O novato Trafic Attack também não falha em cumprir seu papel, nele você deve mergulhar entre uma montoeira de carros, punindo qualquer coisa que ficar no seu caminho. Ele ocorre em uma espécie de corrida contra o tempo, no qual é necessário acumular certo número de pontos sem deixar o tempo acabar.
Para variar, o jogo ainda se supera em sua proposta. Dificilmente você encontrara um jogo do gênero que tenha o mesmo sucesso em transmitir a sensação de velocidade como Burnout (santo blur effect!) faz. Na versão Xbox 360, os gráficos se fazem muito mais poderosos, com modelos de carros ainda mais realistas do que você poderia imaginar e cenários tão detalhados, que às vezes até parecem ser totalmente novos de tão bons.

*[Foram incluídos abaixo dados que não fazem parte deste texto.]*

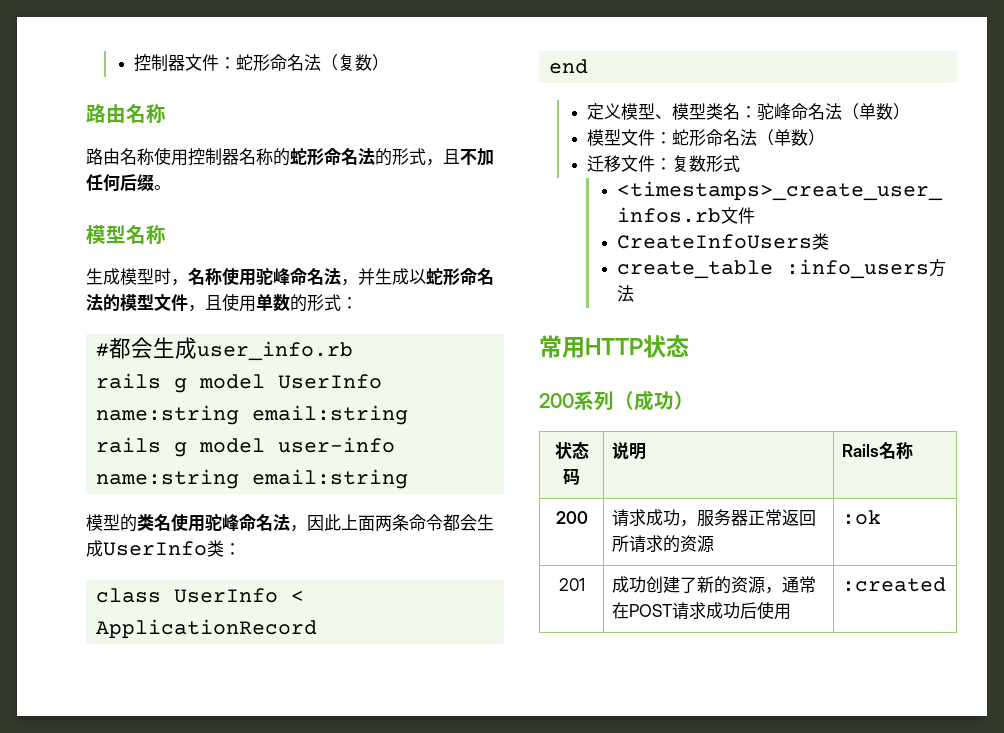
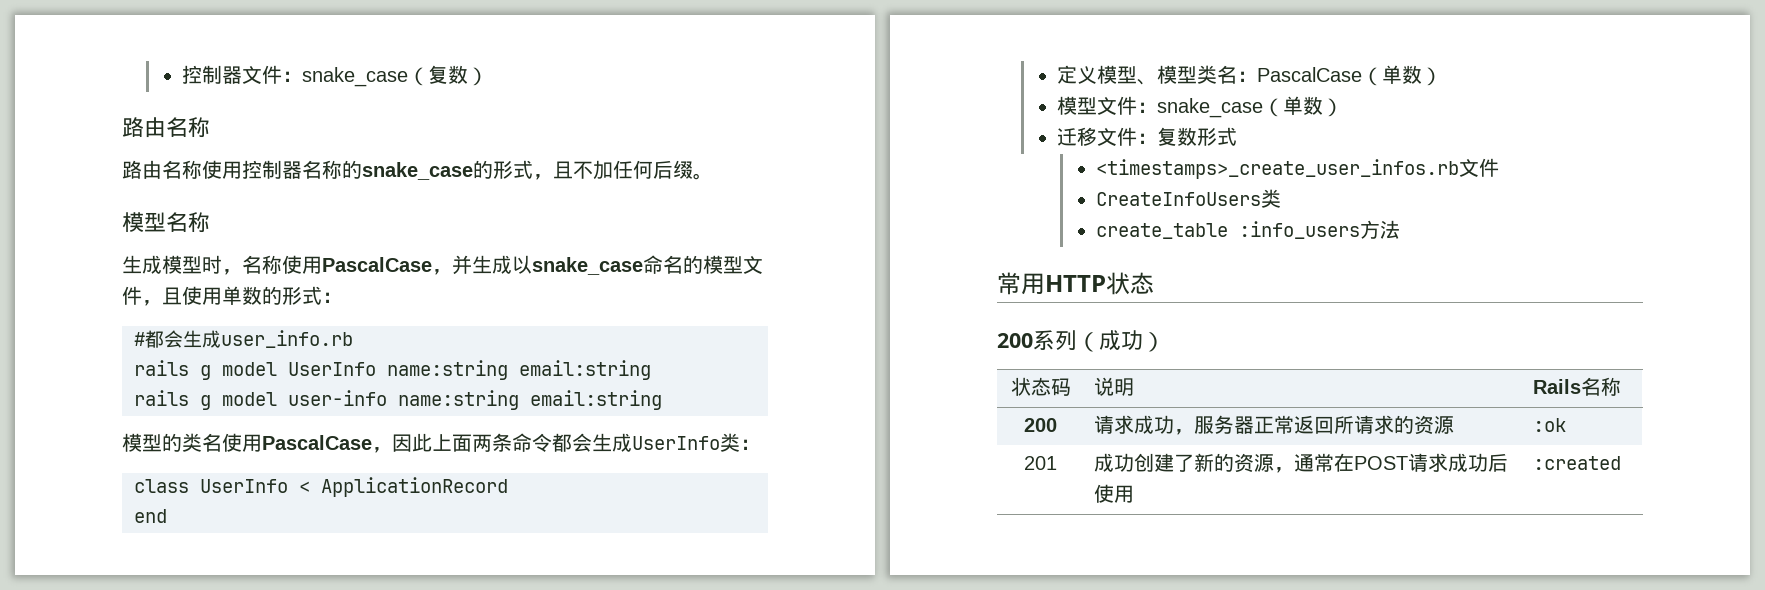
- 控制器文件：蛇形命名法（复数）
+ 控制器文件：snake_case（复数）
- 路由名称使用控制器名称的蛇形命名法的形式，且不加任何后缀。
+ 路由名称使用控制器名称的snake_case的形式，且不加任何后缀。
- 生成模型时，名称使用驼峰命名法，并生成以蛇形命名法的模型文件，且使用单数的形式：
+ 生成模型时，名称使用PascalCase，并生成以snake_case命名的模型文件，且使用单数的形式：
- 模型的类名使用驼峰命名法，因此上面两条命令都会生成UserInfo类：
+ 模型的类名使用PascalCase，因此上面两条命令都会生成UserInfo类：
- 定义模型、模型类名：驼峰命名法（单数）
+ 定义模型、模型类名：PascalCase（单数）
- 模型文件：蛇形命名法（单数）
+ 模型文件：snake_case（单数）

Estes também deixam sua linearidade para se tornarem mais vivos, repletos de cortes e áreas variadas. O cuidado do time é visível a cada centímetro. Mesmo em alta velocidade podem-se notar as centenas de mínimos detalhes que contribuem para a riqueza dos ambientes. A notícia ruim é que infelizmente o cara responsável pela organização destes pisou na bola. Não entendeu? Muitas vezes você tem a sensação de correr pela mesma pista, não que o jogo tenha menos que seu antecessor, não mesmo, mas a ordem de aparição delas pode cansar os mais exigentes.
Um dos maiores destaques da série Burnout sem duvida alguma é a trilha sonora do game. Mais uma vez, o time responsável por esta foi extremamente feliz. As músicas variam entre punk rock e algumas batidas eletrônicas. Combinam muito bem com o estilo rápido do jogo. Em geral, dificilmente algo chega a incomodar, mas se chegar há sempre a boa opção de se desligar as músicas menos apreciadas.

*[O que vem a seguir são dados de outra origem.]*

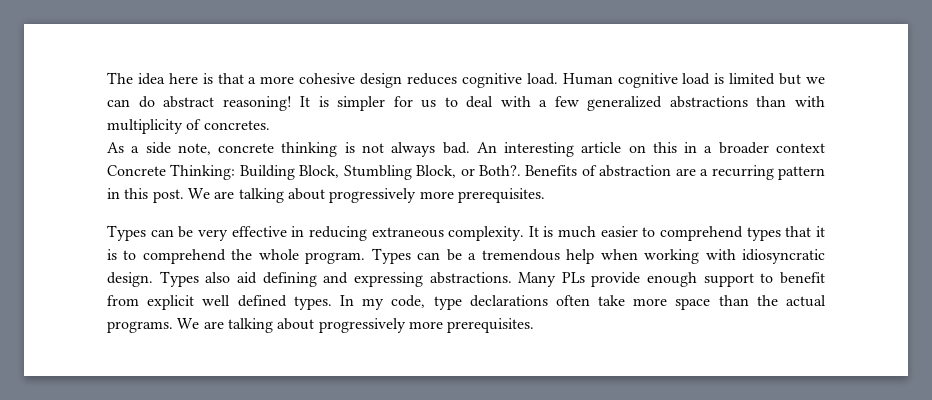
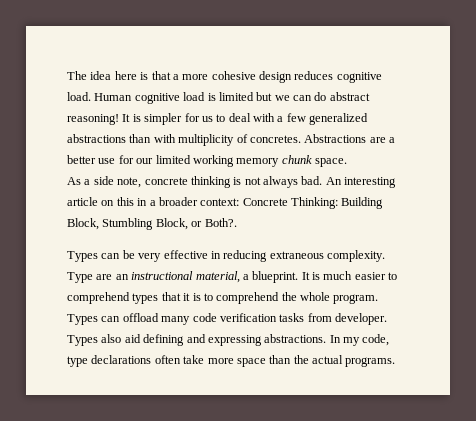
+ Abstractions are a better use for our limited working memory chunk space.
- An interesting article on this in a broader context Concrete Thinking: Building Block, Stumbling Block, or Both?. Benefits of abstraction are a recurring pattern in this post. We are talking about progressively more prerequisites.
+ An interesting article on this in a broader context: Concrete Thinking: Building Block, Stumbling Block, or Both?.
+ Type are an instructional material, a blueprint.
- Types can be a tremendous help when working with idiosyncratic design.
+ Types can offload many code verification tasks from developer.
- Many PLs provide enough support to benefit from explicit well defined types.
- In my code, type declarations often take more space than the actual programs. We are talking about progressively more prerequisites.
+ In my code, type declarations often take more space than the actual programs.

Os efeitos sonoros também dão um show à parte. Para ter uma idéia, sem eles poderíamos dizer que o jogo ficaria 50% menos divertido. Efeitos como o robusto nitro ou do vento batendo em seu carro a medida que a velocidade aumenta. Aqueles jogadores com a imaginação mais fértil provavelmente até sentirão o vento batendo em seu rosto. Nada passa despercebido nesse jogo, os sons do metal amassando durante as batidas, vidros estilhaçando e, por final, o estrondo da explosão. Todos sabemos que existem vários jogos super-detalhados sonoramente, mas pode ter certeza que o da Criterion está junto de alguns clássicos no topo.

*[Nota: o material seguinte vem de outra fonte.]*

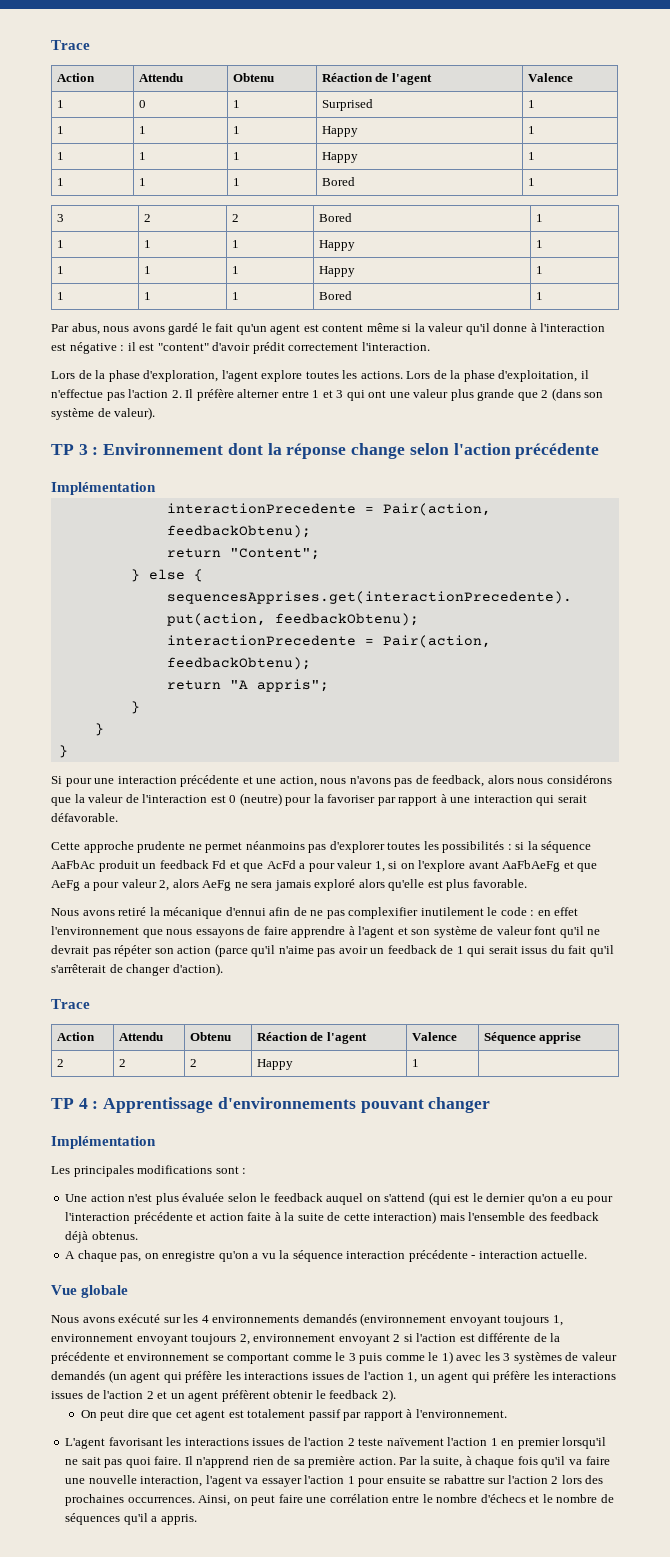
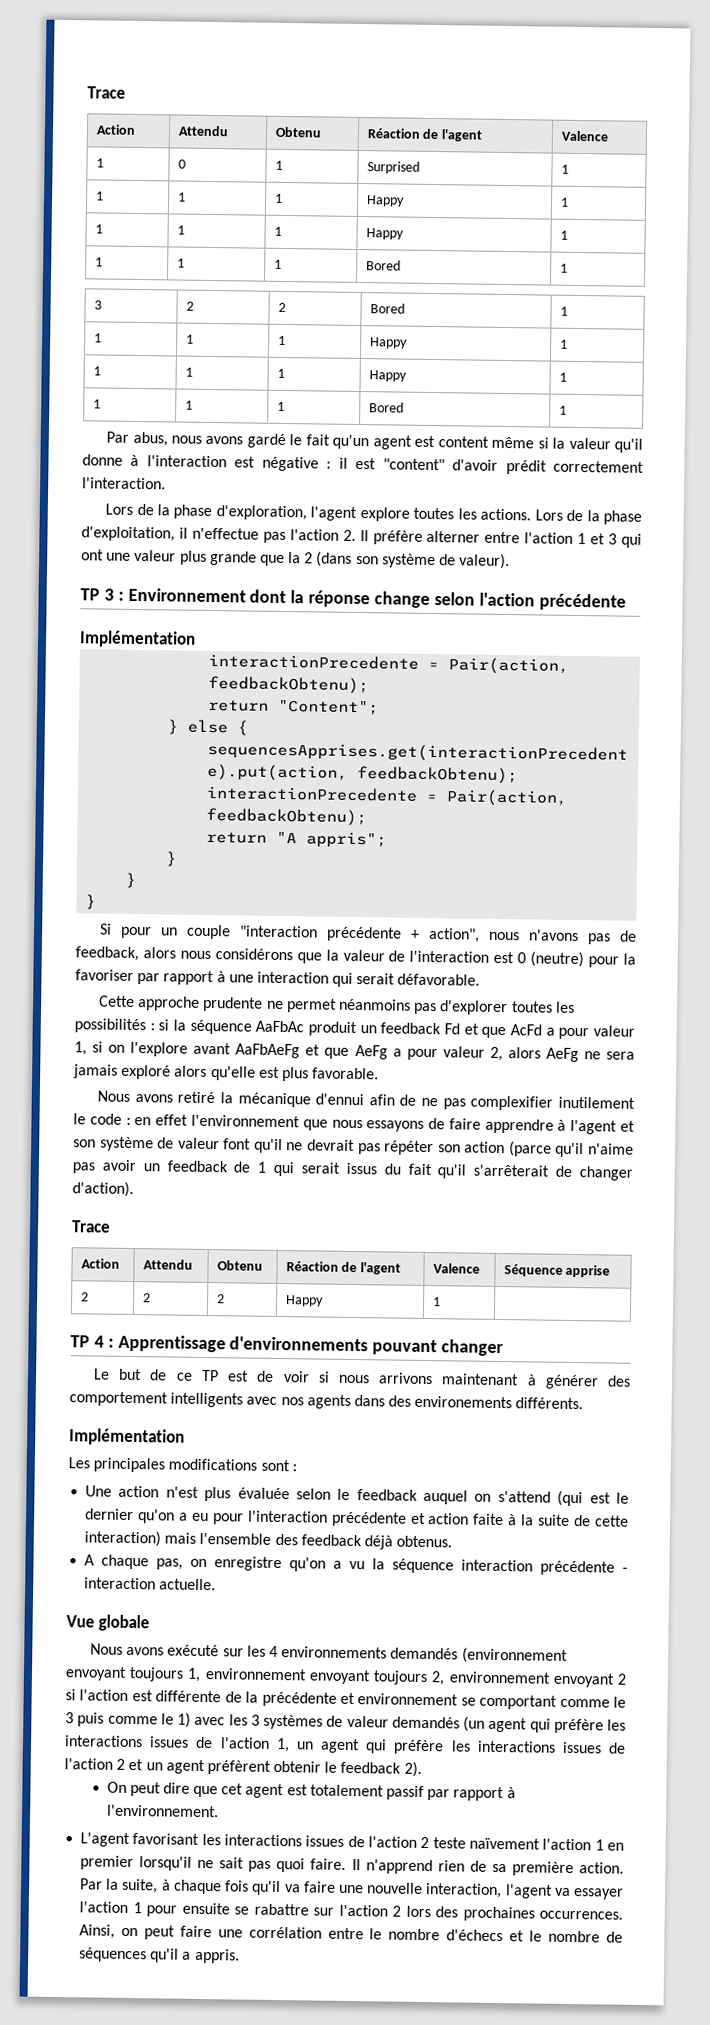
- Lors de la phase d'exploitation, il n'effectue pas l'action 2. Il préfère alterner entre 1 et 3 qui ont une valeur plus grande que 2 (dans son système de valeur).
+ Lors de la phase d'exploitation, il n'effectue pas l'action 2. Il préfère alterner entre l'action 1 et 3 qui ont une valeur plus grande que la 2 (dans son système de valeur).
- Si pour une interaction précédente et une action, nous n'avons pas de feedback, alors nous considérons que la valeur de l'interaction est 0 (neutre) pour la favoriser par rapport à une interaction qui serait défavorable.
+ Si pour un couple "interaction précédente + action", nous n'avons pas de feedback, alors nous considérons que la valeur de l'interaction est 0 (neutre) pour la favoriser par rapport à une interaction qui serait défavorable.
+ Le but de ce TP est de voir si nous arrivons maintenant à générer des comportement intelligents avec nos agents dans des environements différents.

Conclusão: Infelizmente Burnout Revenge em sua versão 360 não apresenta tantos fatores inéditos a ponto de se fazer interessante até para quem já jogou suas contrapartes lançadas na geração passada. Ainda assim, louco algum poderia dizer que o jogo é perda de tempo, os gráficos realmente fazem jus à nova era e, se você conseguiu ficar longe da franquia na geração passada, deixar de conferir essa versão é praticamente um sacrilégio.